Sejarawan arsitektur Doris Behrens-Abouseif
mengungkapkan bahwa Sultan Malik al-Mansur, penguasa Dinasti Mamluk di Mesir adalah orang yang
mengusulkan pembangunan menara spiral tersebut,
saat dilakukan restorasi terhadap bangunan masjid di
tahun 1296.
Berbeda dengan menara Masjid Agung Samarra
yang terpisah dengan bangunan utama, menara spiral
yang terdapat pada masjid Ibnu Tulun ini justru
menyatu dengan bangunan masjid. Bahkan, untuk
menaiki menaranya, setiap orang bisa melakuannya
setelah naik ke lantai dua.
Caranya, saat keluar dari pintu utama masjid, berjalanlah ke arah belakang untuk naik ke menara spiral
yang ada di luar masjid. Dari sini ada tangga menuju
lantai atas masjid sekaligus ke menara spiral. Lantai
atas masjid merupakan ruang terbuka yang sangat
luas, tanpa pembatas atau pagar yang mengitarinya.

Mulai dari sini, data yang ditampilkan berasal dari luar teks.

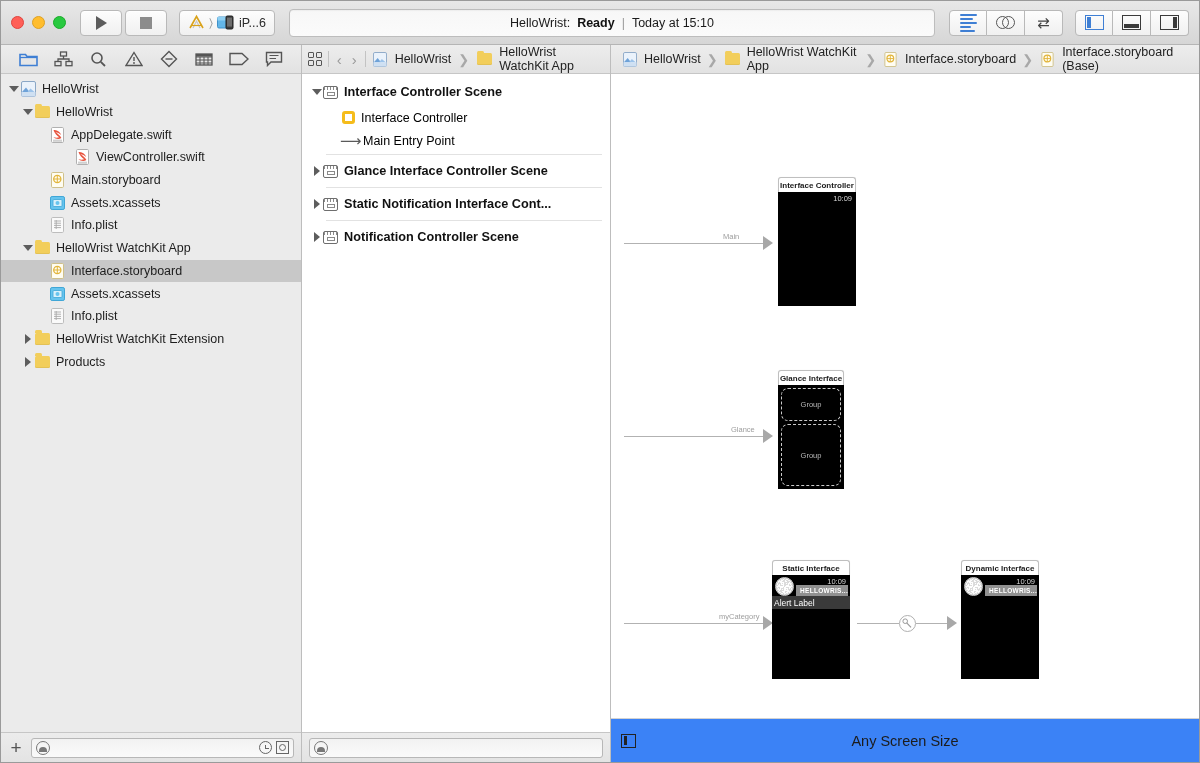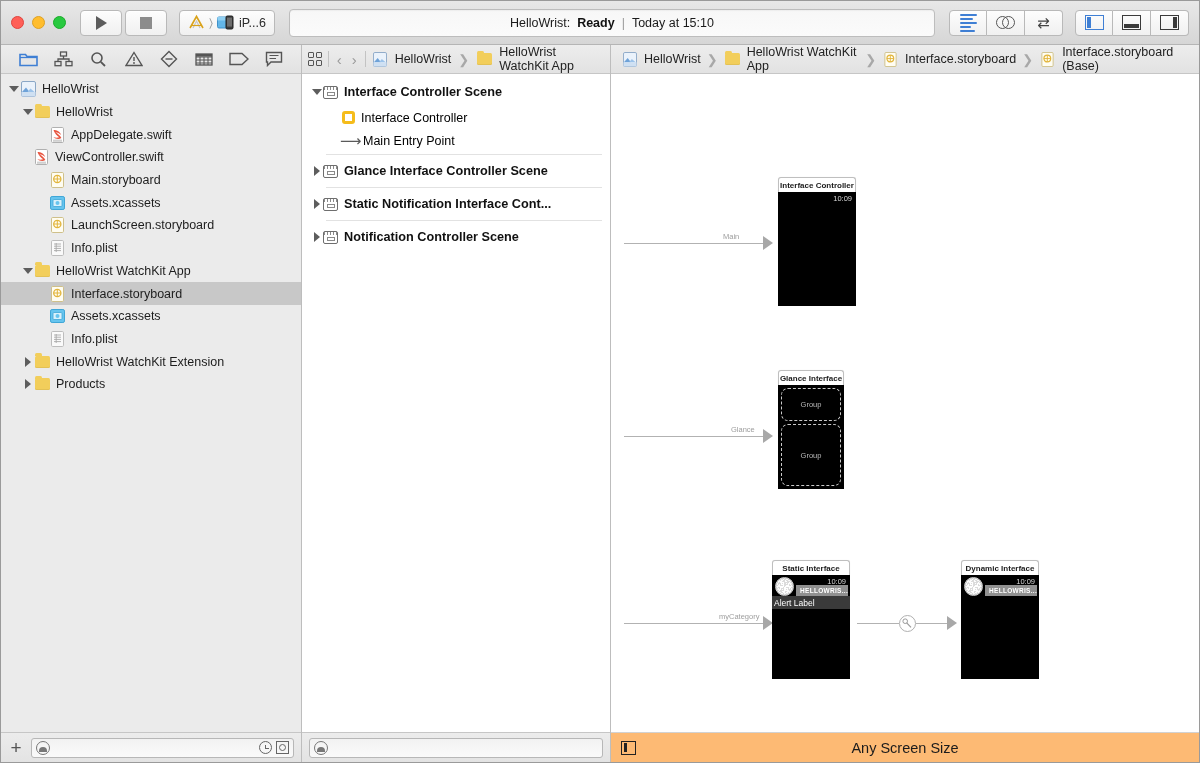"ViewController.swift" div.row { padding-left: 32px -> 73px }
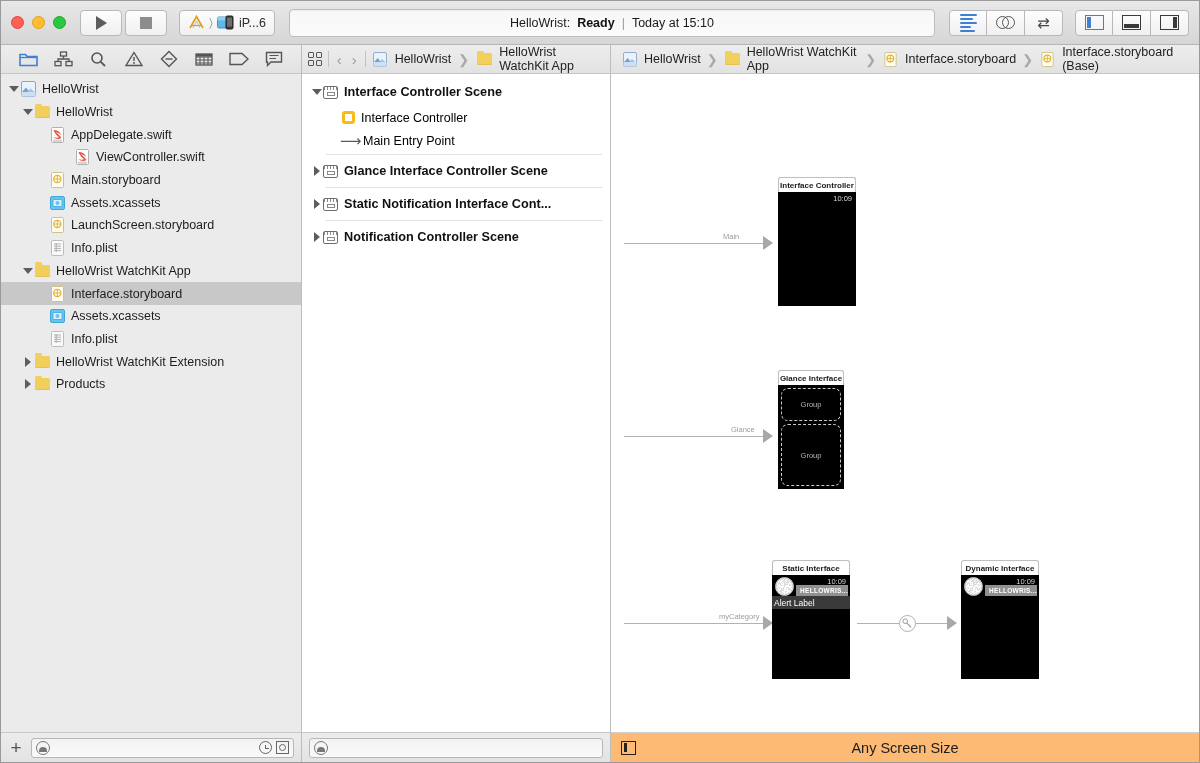"LaunchScreen.storyboard" div.row { html: <div> <span> <svg> <rect></rect> <circle></circle> <path></path> </svg> </span> <span>LaunchScreen.storyboard</span> </div> -> none }
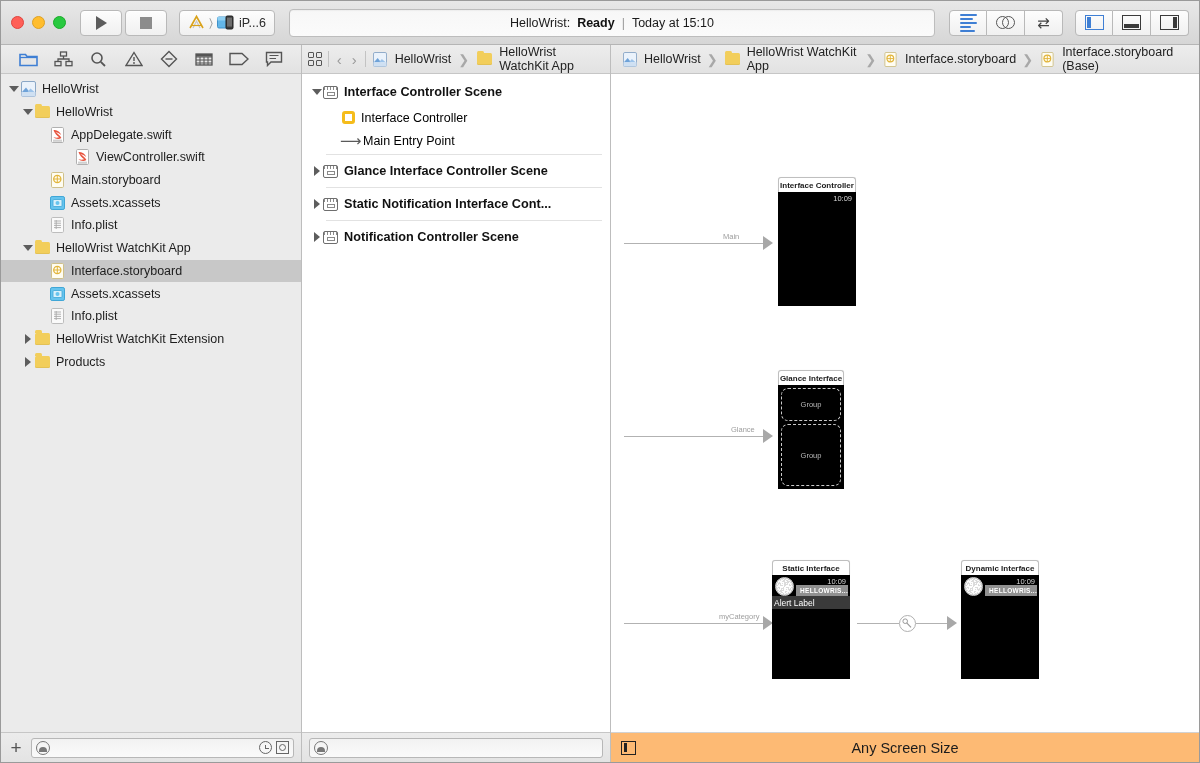"Any Screen Size" .canvas-bottom { background: #fdba74 -> #3b82f6; height: 30px -> 44px }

Karena itu, harus berhati-hati jika berjalan menuju ke
tengah untuk melihat courtyard dari atas jika tidak
ingin jatuh ke lantai dasar.
Menaiki tangga menara spiral membutuhkan tenaga
ekstra. Dan seperti lantai atas masjid, tangga spiral
inipun hanya diberi pagar yang cukup pendek.
Mungkin aspek keamanan belum menjadi salah satu
pertimbangan arsitek-arsitek zaman dulu.
Sampai di atas, kita bisa melihat pemandangan di
sekitar Masjid Ibnu Tulun. Bagian courtyard Masjid
Ibnu Tulun juga terlihat lebih cantik dari atas.
Sebelum pintu keluar, ada sebuah museum bernama
Gayer Anderson Museum. Bangunan museum ini
dulunya merupakan rumah tinggal seorang Jenderal
berkebangsaan Inggris bernama RG John GayerAnderson. Jenderal Anderson beserta seluruh anggota
keluarganya tinggal di sana hingga 1942.
Bangunan Masjid Ibnu Tulun dan Museum Gayer
Anderson ini pernah dijadikan sebagai lokasi syuting
film James Bond yang berjudul The Spy Loved Me.